A Mathematical Structure for Examining Graph Algorithms' Computational Complexity in Big-Scale Networks
Keywords:
Algorithm optimization, time and space complexity, large-scale networks, computational complexity, graph algorithmsAbstract
The demand for scalable graph algorithms has increased due to the quick expansion of graph-structured data in fields like social networks, biological systems, and communication infrastructures. A unified mathematical framework for evaluating the computational complexity of graph algorithms in massive networks is presented in this paper. With a focus on Dijkstra's algorithm, PageRank, Kruskal's Minimum Spanning Tree, and Breadth-First Search (BFS), the framework derives theoretical time and space complexity bounds and empirically evaluates them on synthetic and real-world graphs with 1 million to 100 million edges.
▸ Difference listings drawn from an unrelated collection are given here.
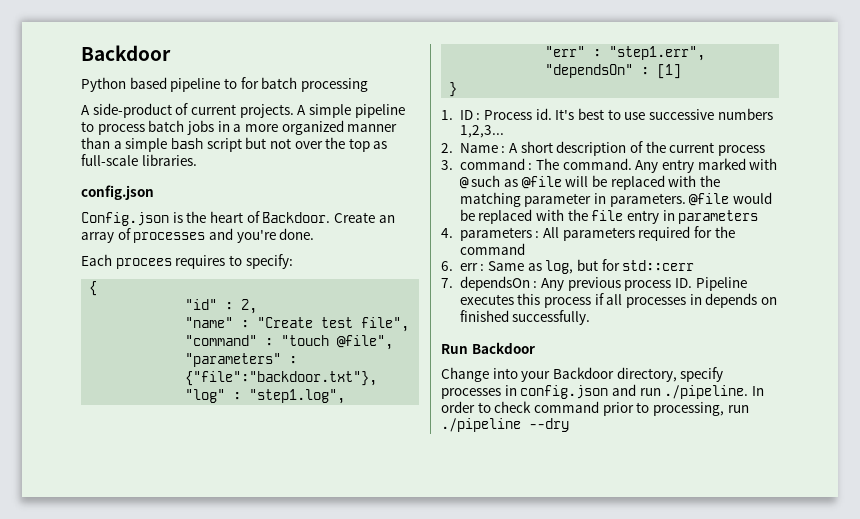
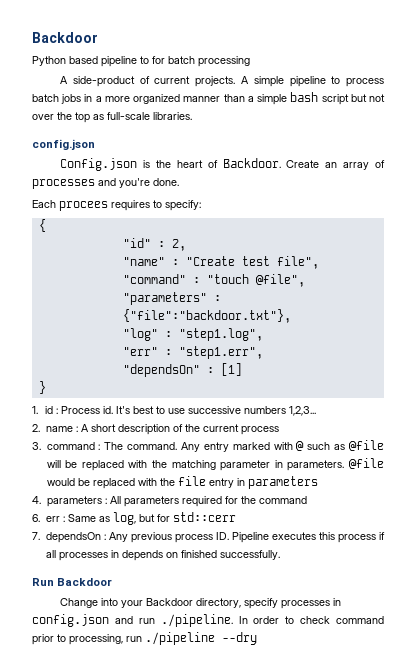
[459,110,473,120] ID -> [45,406,54,414] id
[459,143,498,153] Name -> [45,426,73,432] name

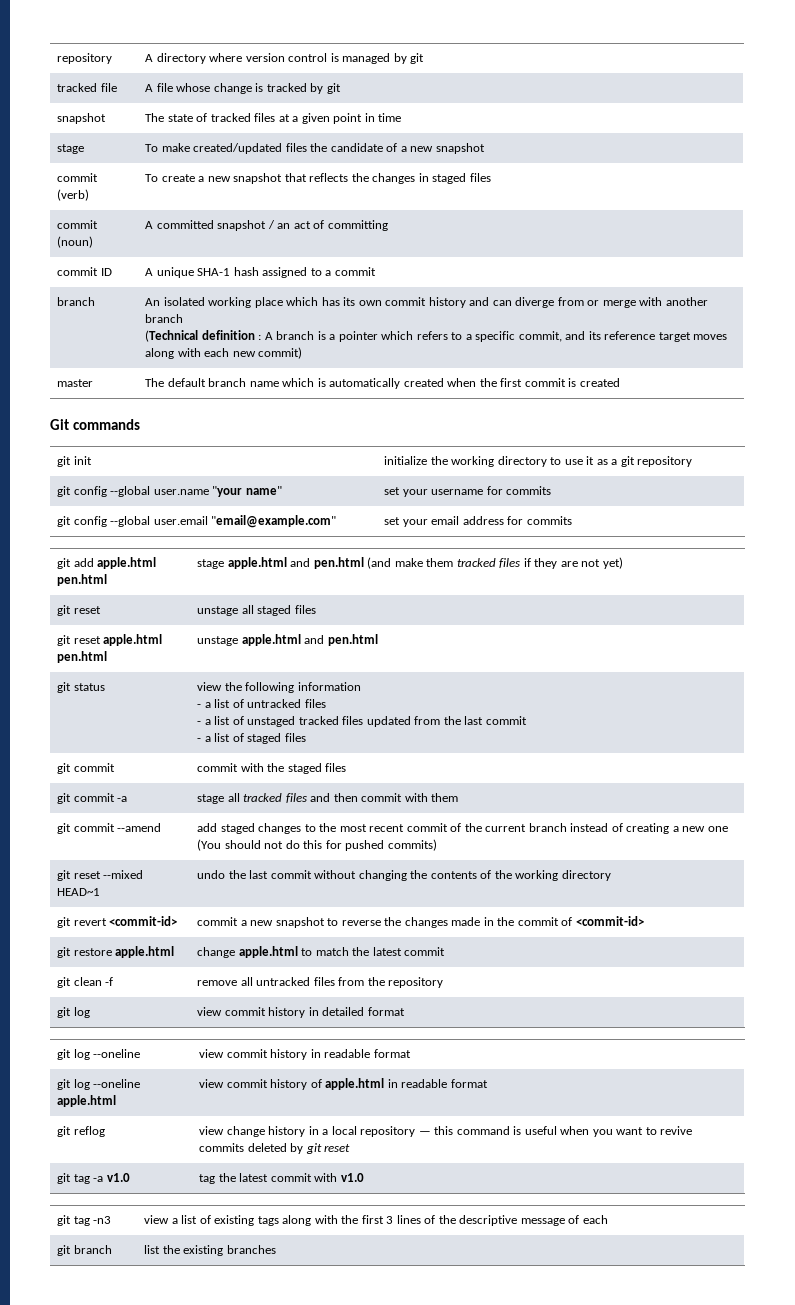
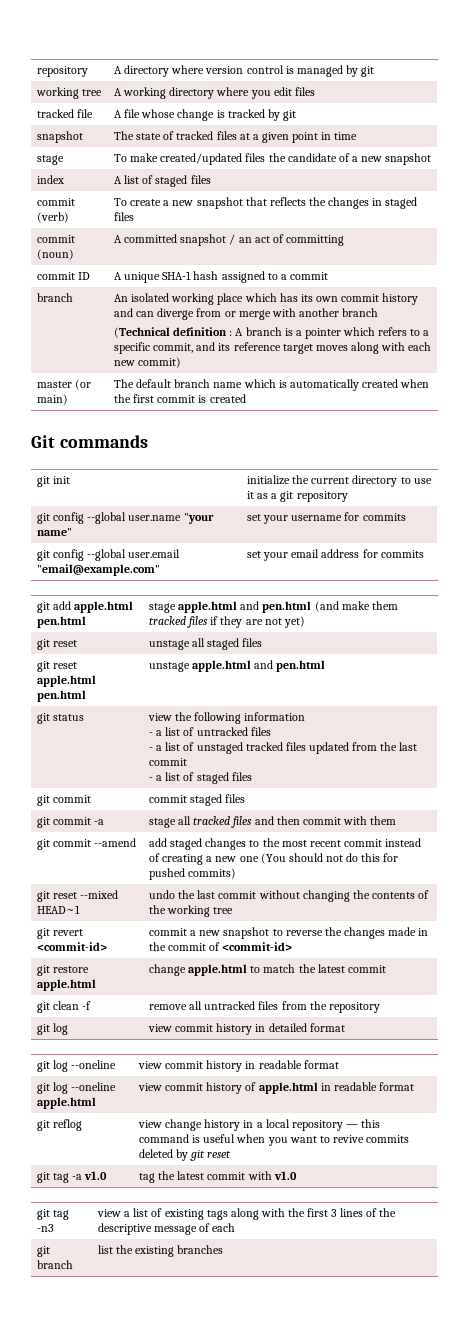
(425, 58) none -> [36,87,103,99] [114,87,315,99] // working tree | A working directory where you edit files
(485, 148) none -> [37,175,65,184] [114,175,211,187] // index | A list of staged files
(94, 383) none -> [75,379,92,390] [37,394,69,405] (or main)
[451,456,495,467] working -> [311,477,350,484] current
[240,763,285,772] with the -> (188, 799) none
[450,823,567,832] of the current branch -> (382, 843) none
[561,870,611,881] directory -> [213,907,234,914] tree

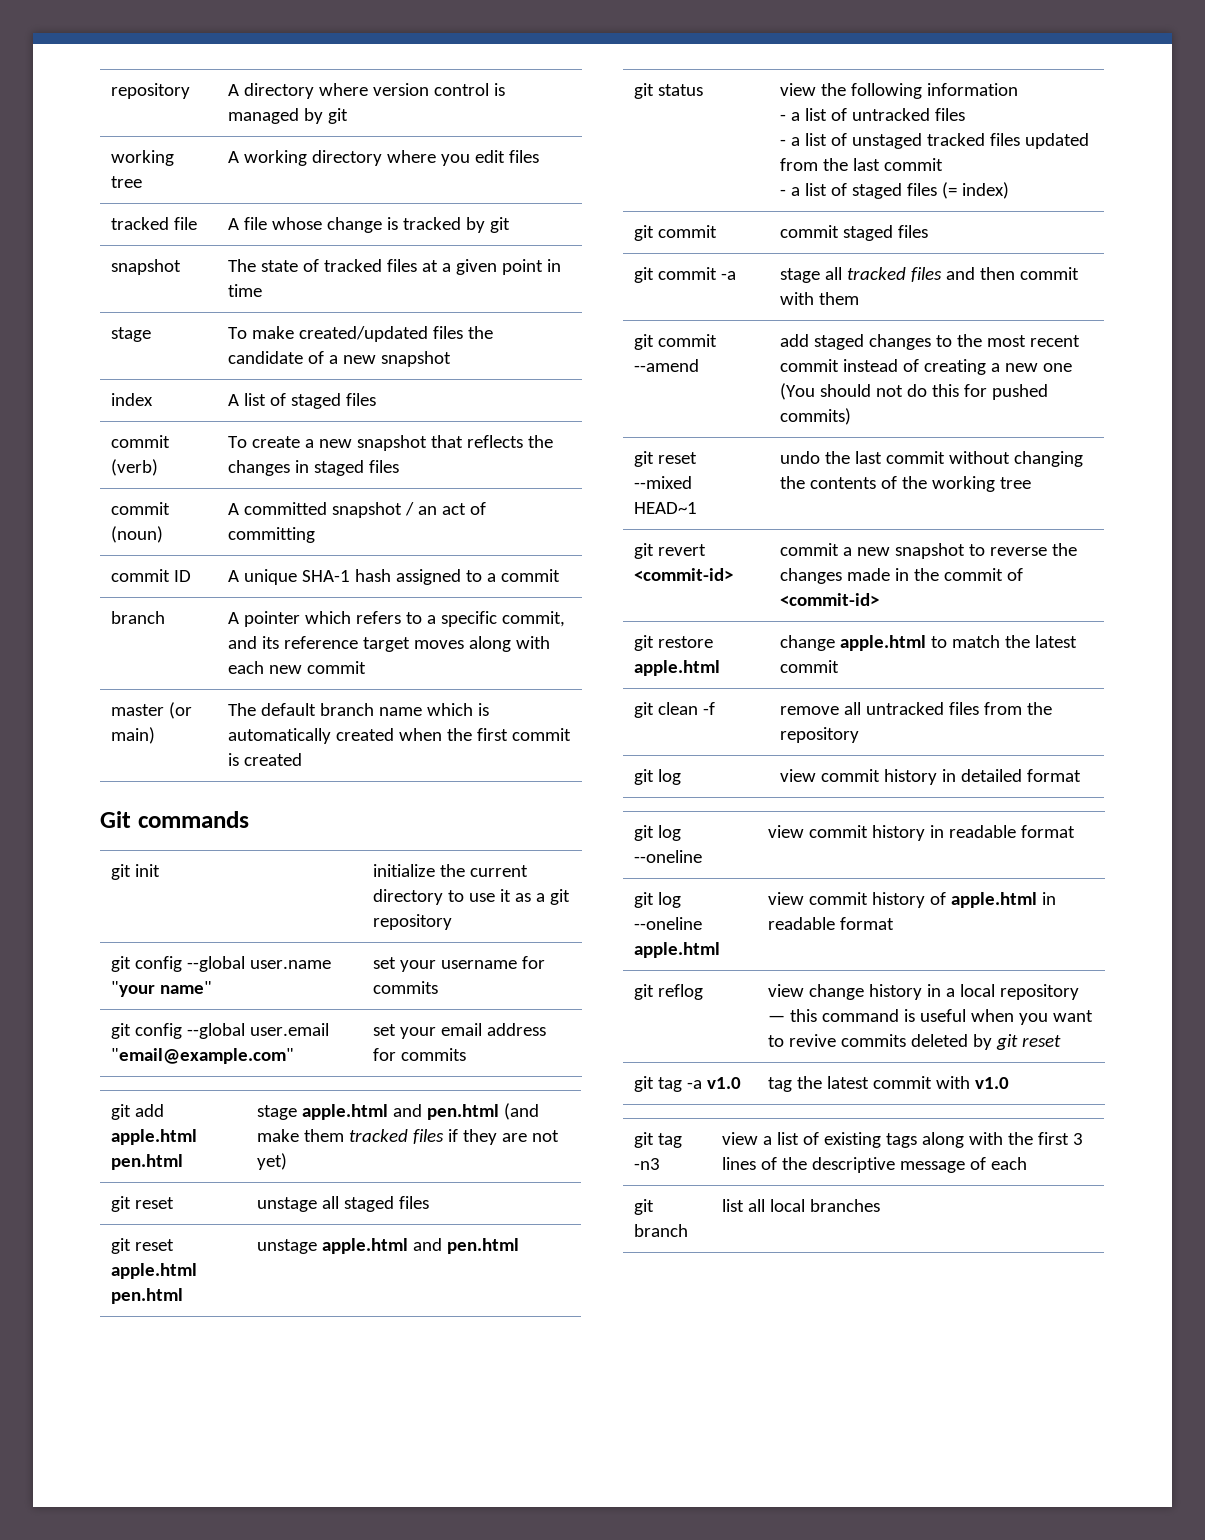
[114,293,419,305] [114,308,378,320] [114,327,302,338] An isolated working place which has its own commit history and can diverge from or merge with another branch // (Technical definition : A branch is a -> [228,612,240,624] A
[138,357,182,368] commit) -> [307,661,367,674] commit
(252, 776) none -> [942,182,1010,199] (= index)
[116,1245,175,1257] the existing -> [748,1199,806,1212] all local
According to our analysis, algorithm performance scales nonlinearly with network density and edge count, with PageRank experiencing the highest memory and computational demands and BFS demonstrating the most consistent efficiency. Memory profiling demonstrates that for dense or iterative algorithms, space complexity is a crucial limitation. Sensitivity testing also demonstrates that performance is considerably worsened by increasing the average degree, particularly for Dijkstra and PageRank. Significant performance improvements—up to 81% runtime reduction—were achieved through the use of parallelization and algorithmic optimizations, especially for compute-intensive tasks. All things considered, the suggested framework provides precise, topology-aware performance forecasts as well as useful advice for choosing algorithms and designing systems. It establishes the foundation for upcoming extensions to dynamic, streaming, and distributed graph processing models and is a useful tool for researchers and engineers working with large-scale graph analytics.